The bottom line: intake always costs money, whether a town runs the shelter or not.

Prevention is the Smarter Investment

Here’s the good news: there’s a better way. Prevention keeps pets out of shelters in the first place, which saves money and produces better outcomes for animals and people.

Pet Support Services
Helping families keep their pets avoids surrender altogether. Simple programs—like vet vouchers, food pantries, temporary foster care, and training help for young large-breed dogs—cost far less than weeks or months of sheltering.

Supported Self-Rehoming
When keeping a pet isn’t possible, supported self-rehoming offers a safe, legal, and humane alternative. Families rehome their pets directly to new homes, using tools like a Transfer of Ownership Agreement to protect both parties.

Technology That Works
Platforms like Home To Home and Rehome by Adopt-a-Pet make this process seamless. They let pet owners create listings, connect with adopters, and transfer ownership without the animal ever entering a shelter. Some even include foster modules that can be activated during emergencies.

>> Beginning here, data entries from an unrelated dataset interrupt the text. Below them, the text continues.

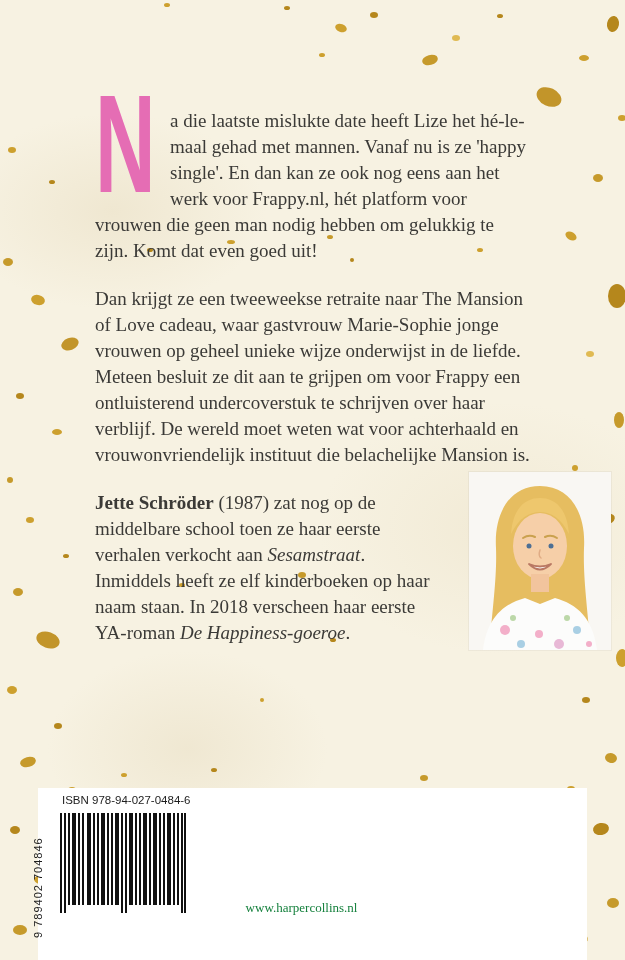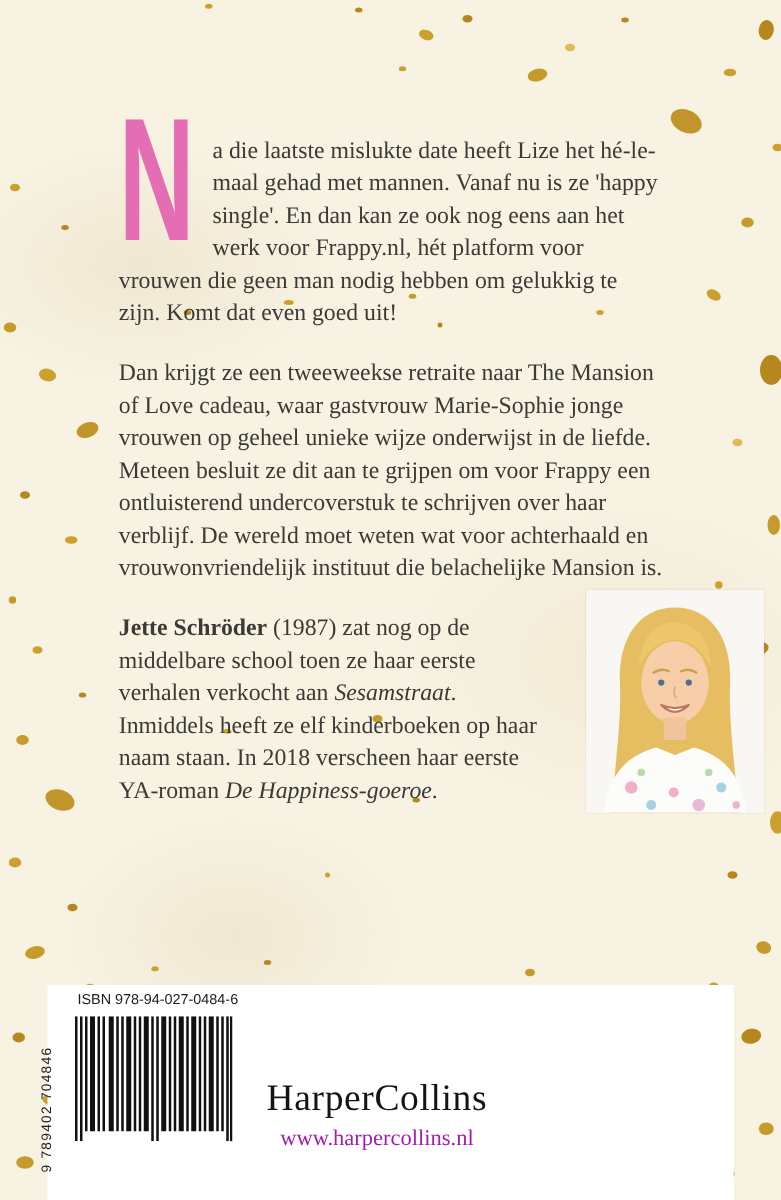--- a/index.html
+++ b/index.html
@@ -211,7 +211,6 @@
 
     <div class="barcode-digits">9 789402 704846</div>
 
-    <div class="publisher">HarperCollins</div>
     <div class="website">www.harpercollins.nl</div>
   </div>
 

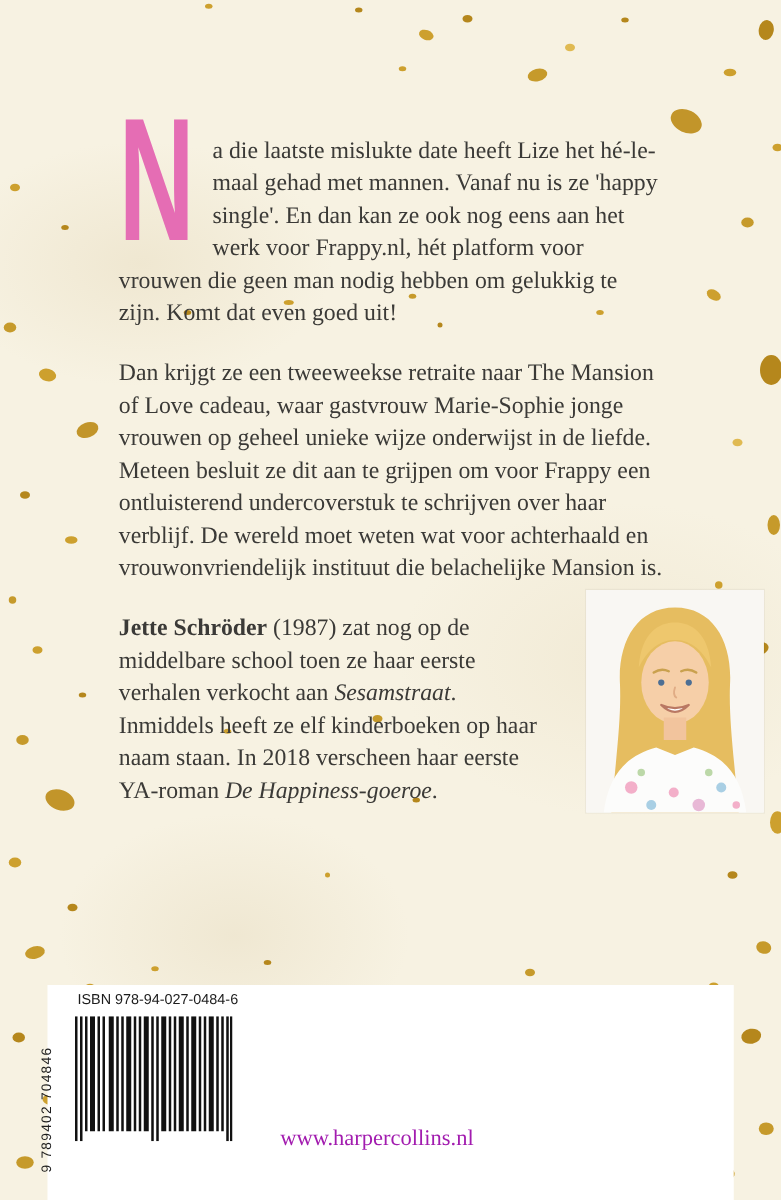--- a/index.html
+++ b/index.html
@@ -54,7 +54,7 @@
   }
   .website{
     position:absolute;left:48%;top:112px;transform:translateX(-50%);
-    font-family:"Liberation Serif", serif;font-size:18px;color:#a21caf;white-space:nowrap;
+    font-family:"Liberation Serif", serif;font-size:13px;color:#15803d;white-space:nowrap;
   }
 </style>
 </head>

And the Supported Self-Rehoming Toolkit shows shelters exactly how to set this up—renaming “Surrender Your Pet” pages to “Rehome Your Pet,” providing step-by-step guides, and training staff or volunteers to coach families.

The Real Savings

When prevention comes first, the savings add up quickly:

- Shorter (or zero) shelter stays mean no food, cleaning, or medical costs.
- Reduced medical burden—preventive care in the community is cheaper than crisis care in the shelter.
- Fewer complaint calls lighten the load for animal control and police.
- Better data helps towns show taxpayers exactly how prevention reduces costs.


What NJ Municipalities Should Do Now

1. Create a Pet Support Fund. Even a modest budget can cover vet vouchers, training for large-breed dogs, or emergency boarding.
2. Adopt supported self-rehoming as policy. Rename “surrender” pages, provide ownership transfer forms, and integrate with a rehoming platform.
3. Train staff and volunteers. Every surrender request should be met with resources for keeping the pet or rehoming directly.
4. Track and report. Show residents the number of animals prevented from entering the shelter—and the dollars saved.

 
A Call to Action

New Jersey doesn’t need bigger shelters. It needs smarter policies. When towns fail to invest in prevention, intake rises, invoices climb, and taxpayers pay the price.

But when municipalities fund prevention and supported self-rehoming, everyone wins: fewer animals enter shelters, costs drop, and communities trust their leaders to make humane, fiscally responsible choices.

Doing nothing is the most expensive choice. Prevention is the smart investment.  Contact you Mayor and Council and ask questions.